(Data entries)
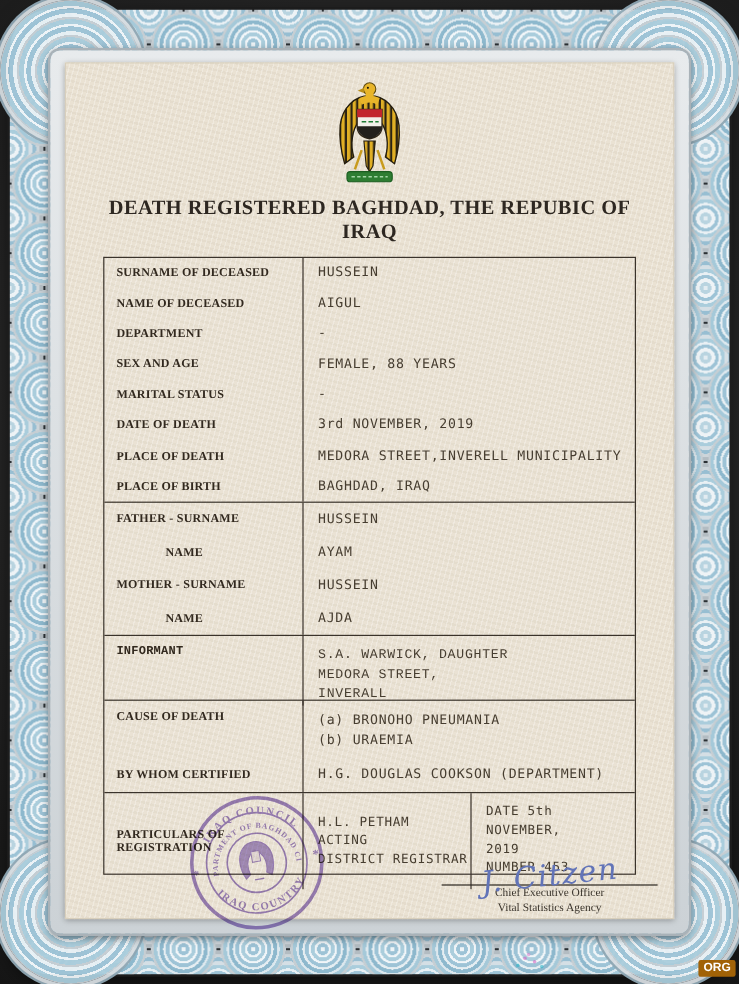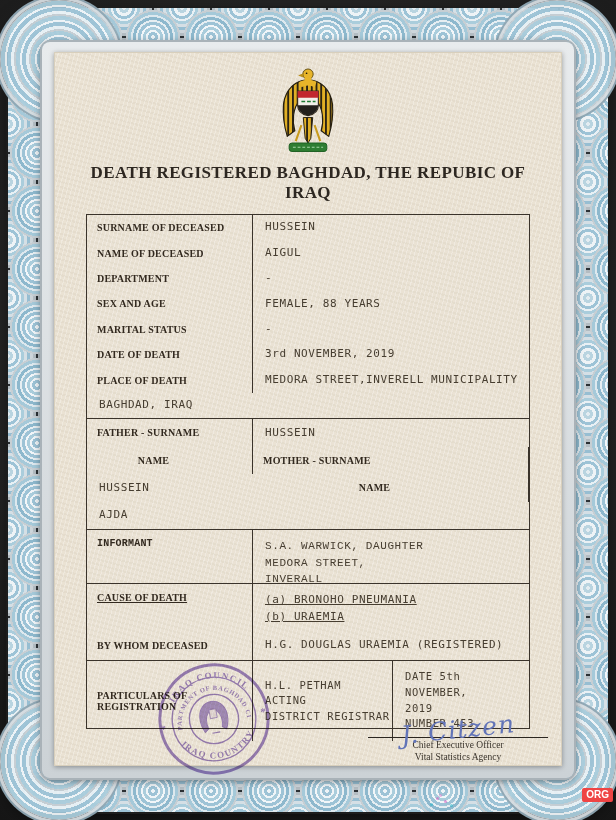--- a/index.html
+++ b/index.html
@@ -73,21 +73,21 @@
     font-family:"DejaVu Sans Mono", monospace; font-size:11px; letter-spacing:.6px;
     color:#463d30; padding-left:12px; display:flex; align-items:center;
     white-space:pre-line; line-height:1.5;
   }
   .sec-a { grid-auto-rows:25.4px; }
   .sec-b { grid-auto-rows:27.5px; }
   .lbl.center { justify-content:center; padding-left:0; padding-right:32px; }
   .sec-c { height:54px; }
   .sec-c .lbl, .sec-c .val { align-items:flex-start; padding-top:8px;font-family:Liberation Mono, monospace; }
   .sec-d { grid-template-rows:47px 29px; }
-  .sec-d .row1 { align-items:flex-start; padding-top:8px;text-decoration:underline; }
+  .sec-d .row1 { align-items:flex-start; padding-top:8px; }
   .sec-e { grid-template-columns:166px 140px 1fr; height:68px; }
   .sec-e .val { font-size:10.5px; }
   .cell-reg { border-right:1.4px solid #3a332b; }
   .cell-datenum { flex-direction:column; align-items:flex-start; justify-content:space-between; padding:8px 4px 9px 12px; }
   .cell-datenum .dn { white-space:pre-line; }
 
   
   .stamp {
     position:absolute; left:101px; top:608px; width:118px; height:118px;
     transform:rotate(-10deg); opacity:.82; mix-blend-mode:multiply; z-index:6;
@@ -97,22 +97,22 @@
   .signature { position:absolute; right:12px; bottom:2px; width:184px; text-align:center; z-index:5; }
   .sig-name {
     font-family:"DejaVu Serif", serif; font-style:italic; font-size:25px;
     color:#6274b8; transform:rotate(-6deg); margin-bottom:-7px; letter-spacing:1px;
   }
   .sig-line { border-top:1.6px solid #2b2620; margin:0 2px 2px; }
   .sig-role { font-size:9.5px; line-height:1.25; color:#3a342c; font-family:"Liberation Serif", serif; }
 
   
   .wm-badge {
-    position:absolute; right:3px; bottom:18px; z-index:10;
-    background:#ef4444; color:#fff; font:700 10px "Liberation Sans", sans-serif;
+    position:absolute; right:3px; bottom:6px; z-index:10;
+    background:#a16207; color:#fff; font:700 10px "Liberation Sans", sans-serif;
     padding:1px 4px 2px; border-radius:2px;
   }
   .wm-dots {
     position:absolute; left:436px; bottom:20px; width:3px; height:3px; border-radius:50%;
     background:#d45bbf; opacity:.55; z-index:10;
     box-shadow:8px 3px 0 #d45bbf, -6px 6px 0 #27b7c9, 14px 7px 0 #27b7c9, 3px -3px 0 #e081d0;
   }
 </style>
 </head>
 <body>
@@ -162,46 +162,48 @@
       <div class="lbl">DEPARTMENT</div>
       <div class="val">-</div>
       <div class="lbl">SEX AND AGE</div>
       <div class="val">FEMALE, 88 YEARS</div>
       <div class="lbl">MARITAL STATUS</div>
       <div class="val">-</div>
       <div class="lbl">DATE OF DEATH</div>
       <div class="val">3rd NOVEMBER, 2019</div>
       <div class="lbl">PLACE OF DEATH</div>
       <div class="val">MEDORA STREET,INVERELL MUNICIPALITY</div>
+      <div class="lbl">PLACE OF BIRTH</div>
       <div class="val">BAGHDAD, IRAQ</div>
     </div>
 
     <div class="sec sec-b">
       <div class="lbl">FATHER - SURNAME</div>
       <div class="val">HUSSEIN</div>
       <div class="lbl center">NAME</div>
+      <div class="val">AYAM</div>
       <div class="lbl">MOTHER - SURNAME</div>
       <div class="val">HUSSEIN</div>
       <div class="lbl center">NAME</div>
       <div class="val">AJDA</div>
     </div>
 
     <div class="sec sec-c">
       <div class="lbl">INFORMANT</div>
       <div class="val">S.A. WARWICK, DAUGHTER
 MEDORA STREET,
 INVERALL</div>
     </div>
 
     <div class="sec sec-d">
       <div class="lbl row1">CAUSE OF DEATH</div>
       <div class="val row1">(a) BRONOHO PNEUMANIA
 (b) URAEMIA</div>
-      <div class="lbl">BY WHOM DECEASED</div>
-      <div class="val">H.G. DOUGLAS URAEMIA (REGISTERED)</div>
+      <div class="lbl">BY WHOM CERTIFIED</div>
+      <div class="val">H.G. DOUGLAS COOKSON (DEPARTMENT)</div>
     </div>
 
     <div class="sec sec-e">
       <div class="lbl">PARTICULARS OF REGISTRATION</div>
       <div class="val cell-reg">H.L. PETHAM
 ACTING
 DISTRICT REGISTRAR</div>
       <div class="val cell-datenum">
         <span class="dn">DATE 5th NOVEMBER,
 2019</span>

● **What you should do**
Among the entries above, the line containing "-97,22 +97,22 @@", the line containing "right:3px; bottom:18px; z-index:10;", and all lines between them are to be restated word for word; nothing else belongs in the reply.

● **Answer for the task**
@@ -97,22 +97,22 @@
   .signature { position:absolute; right:12px; bottom:2px; width:184px; text-align:center; z-index:5; }
   .sig-name {
     font-family:"DejaVu Serif", serif; font-style:italic; font-size:25px;
     color:#6274b8; transform:rotate(-6deg); margin-bottom:-7px; letter-spacing:1px;
   }
   .sig-line { border-top:1.6px solid #2b2620; margin:0 2px 2px; }
   .sig-role { font-size:9.5px; line-height:1.25; color:#3a342c; font-family:"Liberation Serif", serif; }
 
   
   .wm-badge {
-    position:absolute; right:3px; bottom:18px; z-index:10;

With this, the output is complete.